Он поднялся во весь рост, с бледным и гордым лицом с горящими глазами:
– Они думают – Эллада умерла! Вот, со всех концов света, черные монахи, как вороны, слетаются на белое мраморное тело Эллады и жадно клюют его, как падаль, и веселятся, и каркают: – «Эллада умерла!» – Но Эллада не может умереть. Эллада – здесь, в наших сердцах. Эллада – богоподобная красота человека на земле. Она проснется – и горе тогда галилейским воронам!
– Юлиан, – проговорил Орибазий, – мне страшно за тебя: ты хочешь совершить невозможное. Живого тела вороны не клюют, а мертвые не воскресают. Кесарь, что если чудо не совершится?
– Я ничего не боюсь: гибель моя будет торжеством моим, – воскликнул император с такою радостью, что Орибазий невольно содрогнулся, как будто чудо готово было совершиться. – Слава отверженным, слава побежденным!
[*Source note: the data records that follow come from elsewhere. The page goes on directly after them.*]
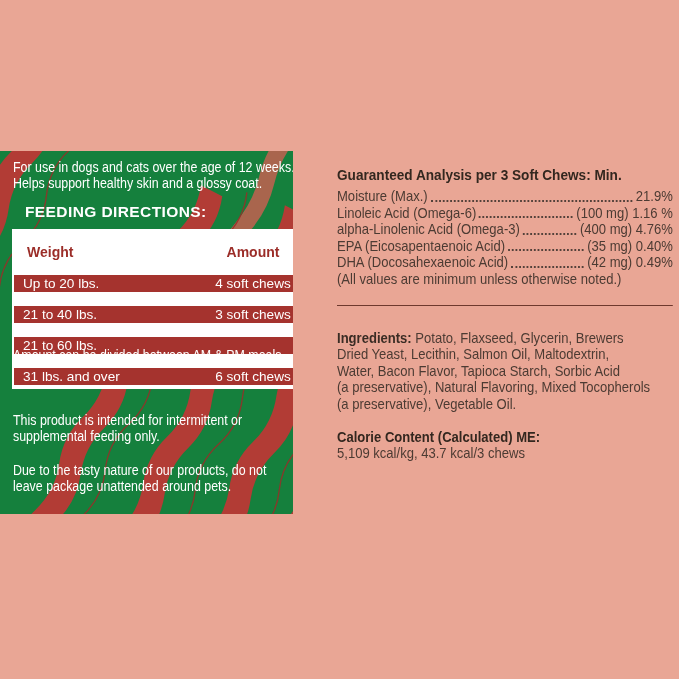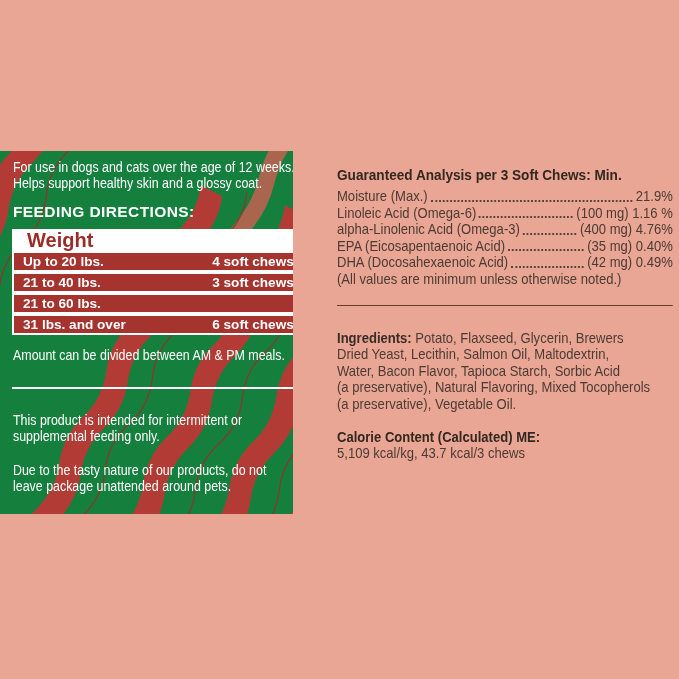"FEEDING DIRECTIONS:" .fd-heading { left: 13px -> 25px }
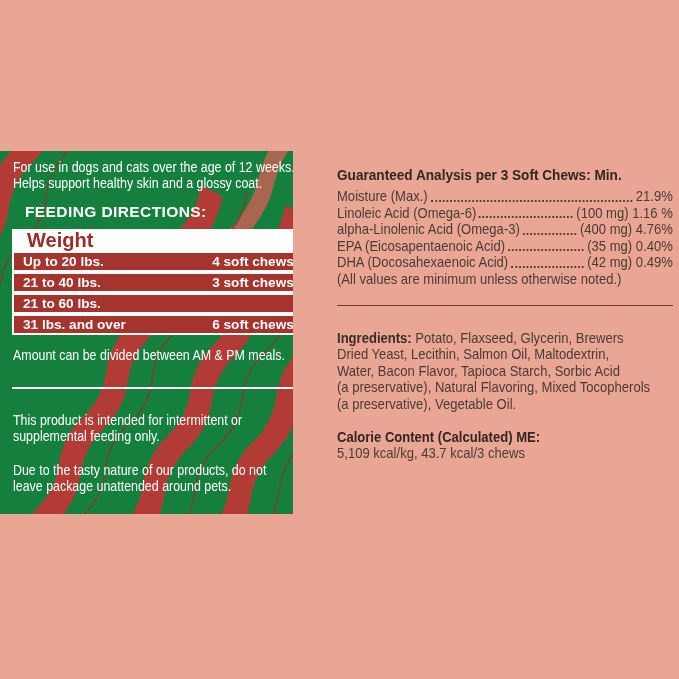"Weight" .frow.fhead { font-size: 20px -> 14px; margin-top: 0 -> 12px }
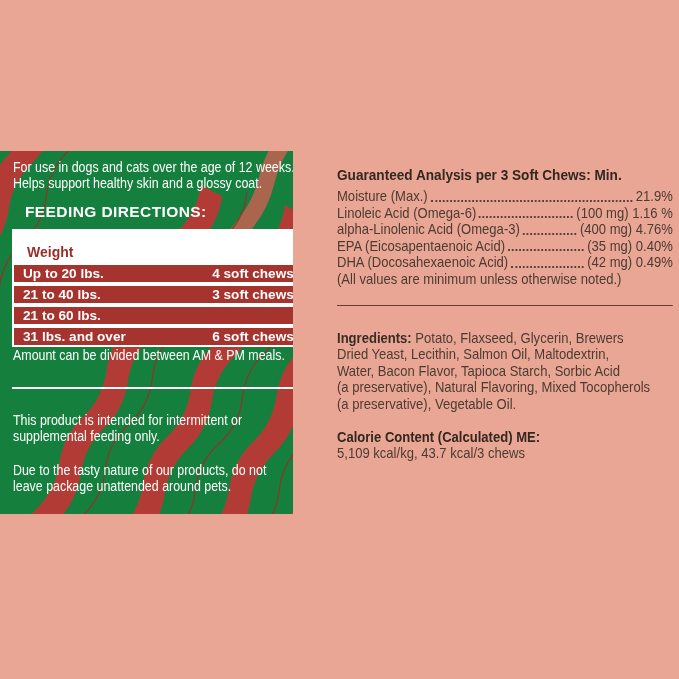"Amount" span.ca { html: none -> <span>Amount</span> }
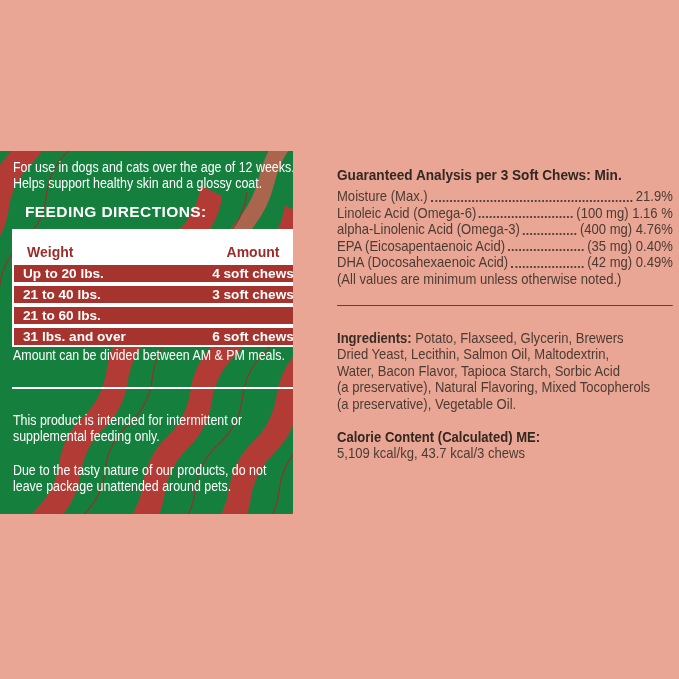"Up to 20 lbs." .frow { font-weight: bold -> none; margin-top: 4px -> 14px }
– Но перед тем, чтобы погибнуть, – прибавил он с высокомерной улыбкой, – мы еще поборемся! Я хотел бы, чтобы враги мои были достойны моей ненависти, а не презрения. Воистину люблю я врагов моих за то, что могу побеждать их. В сердце моем Дионисова радость. Ныне восстает древний титан и разрывает цепи, и еще раз Прометеев огонь зажигается на земле. Титан – против Галилеянина. Вот я иду, чтобы дать людям такую свободу, такое веселие, о каких они и мечтать не дерзали. Галилеянин, царство твое исчезает, как тень. Радуйтесь, племена и народы земные. Я – вестник жизни, я – освободитель я – Антихрист!